Quadratic-program controllers for humanoids

Motivation

Although detailed formulations differ, most active research has converged to formulating the floating base inverse dynamics as a quadratic programming (QP) problem

Introduction

Problem definition

Atkeson: “All do QP to find acceleration and contact forces. Then compute torques using inverse dynamics.”

TODO Dynamics equation: free-floating and joint space configurations (show decoupled)

The problem we are trying to solve fits under the category of inverse dynamics. Wikipedia says: “Inverse rigid-body dynamics is a method for computing forces and/or moments of force (torques) based on the kinematics (motion) of a body and the body’s inertial properties (mass and moment of inertia)”. Forward dynamics is “given the current state and control input, calculate next state”: $FD(x_t,u_t)=x_{t+1}$. Inverse dynamics is roughly “given current state and desired next state, find control input to get us there”: $ID(x_t, x_{t+1})=u_t$.

For simple systems, this process can be done in closed-form. Even on humanoids, this was the dominant method before QP methods were introduced (Sentis and other Jacobian-based controllers). QPs are popular now because they provide more expressiveness, flexibility, robustness (constraints, cost functions, etc).

We have

A dynamics model of the robot (approximate, with some assumptions)
High-level goals for the robot, defined as the motion of some links
Some constraints on what the robot can physically do, based on dynamics model and contact points

We just encode all of these things into a quadratic program, and out pops the control

Main components

Costs and constraints - how they are formulated

Tasks

compute desired acceleration using PD control law

Dealing with contacts

No-slip conditions

We want to encode the reality that a robot link that is in contact with the ground will not slip with respect to it (note that “ground” could be replaced with any other static thing in the environment, e.g. stair rails, ladder).

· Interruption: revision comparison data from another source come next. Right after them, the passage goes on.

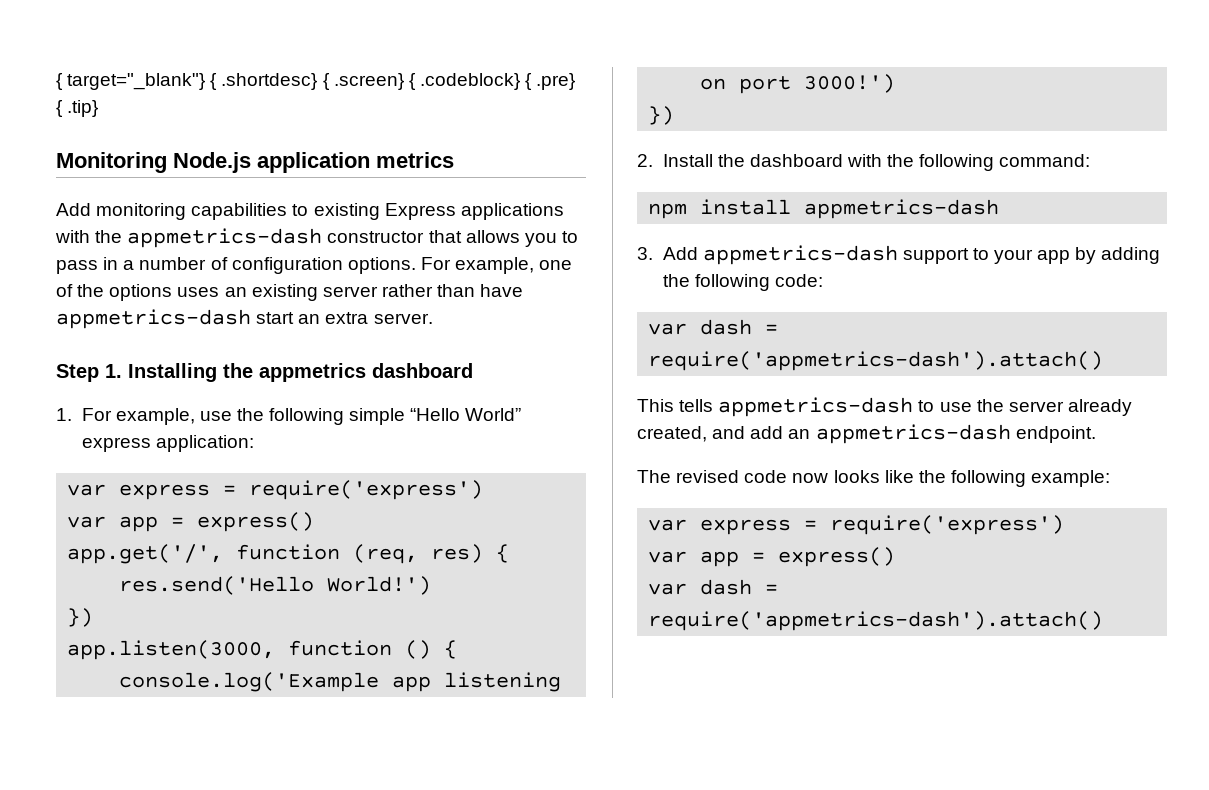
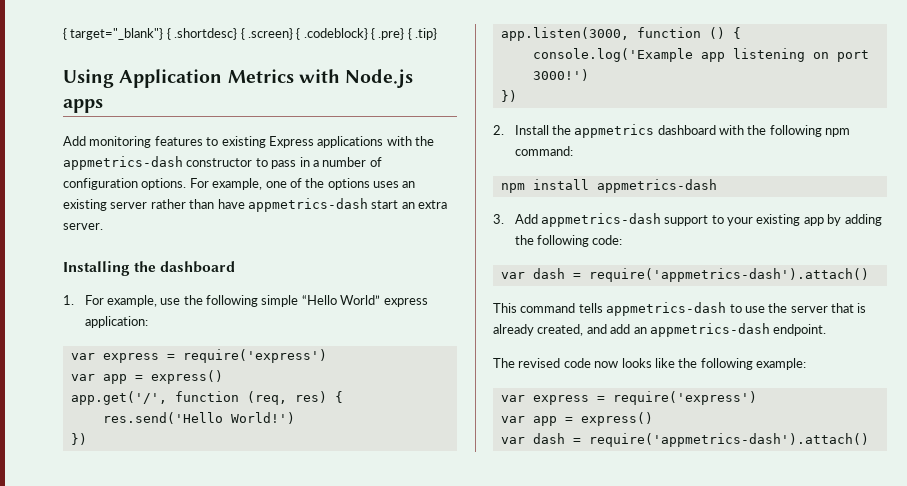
[56,152,454,173] Monitoring Node.js application metrics -> [63,69,414,88] [63,99,103,113] Using Application Metrics with Node.js apps
[191,203,288,220] capabilities -> [154,136,203,146] features
[428,230,557,247] that allows you -> (253, 162) none
[56,364,122,382] Step 1. -> (103, 226) none
[259,363,366,382] appmetrics -> (157, 266) none
(745, 160) none -> [574,124,655,138] appmetrics
(995, 162) none -> [825,128,851,137] npm
(1034, 256) none -> [756,214,801,226] existing
(674, 405) none -> [520,303,576,313] command
(1064, 406) none -> [831,303,867,313] that is

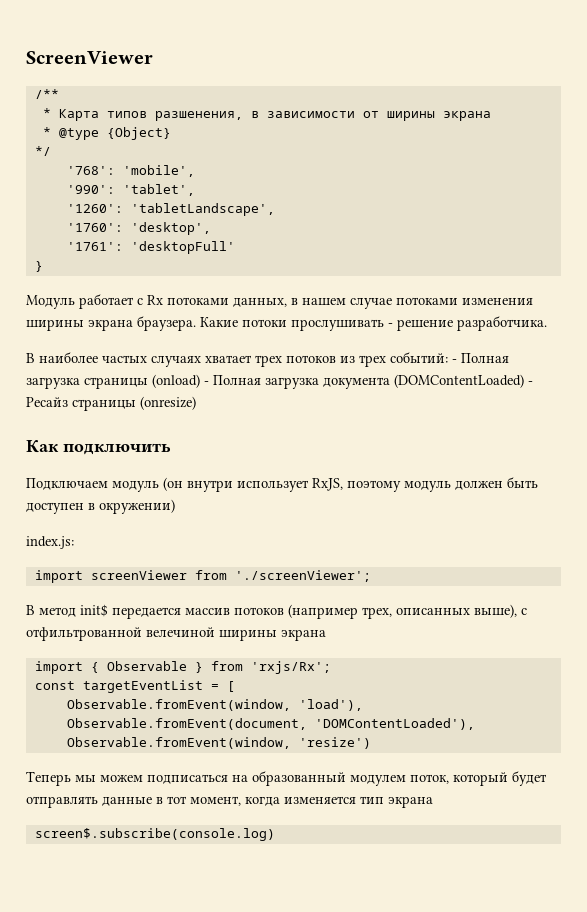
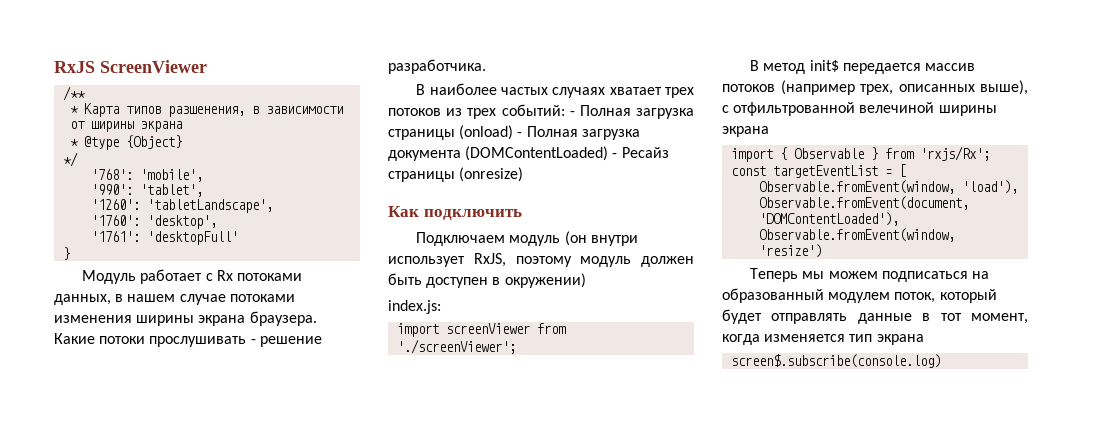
(26, 57) none -> [54,61,95,73] RxJS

We use the contact Jacobian $J_\text{contact}$, which maps the robot’s joint velocities to end effector velocities $\dot{p}_c=J_c\dot{q}$. We want everything to be formulated in terms of $\ddot{q}$ (or $\dot{v}$ in some papers, which is more correct because angular velocity is not equal to the time derivative of angle), so that all of the terms (in constraints and costs) can be linear in the decision variables. So we take the time derivative of $\dot{p}_c$, and using the product rule for derivatives we get $\ddot{p}_c=J_c\ddot{q}+\dot{J}_c\dot{q}$. Most of the derivations of no-slip condition constraints/costs are based on this (except MIT’s slack one, which is looser).

Friction cone constraints

All contacts that a humanoid encounters while walking are unilateral contacts. This means that, as opposed to bilateral contacts (e.g. gripping with hands), forces can only be transmitted in one direction.

To model the forces that can occur at the contact points, we use a friction cone. Linearized friction cone so that it fits in QP formulation. SOCP can handle full friction cone but it’s too slow. Friction cone model itself is an approximation of the real world anyways so it’s ok.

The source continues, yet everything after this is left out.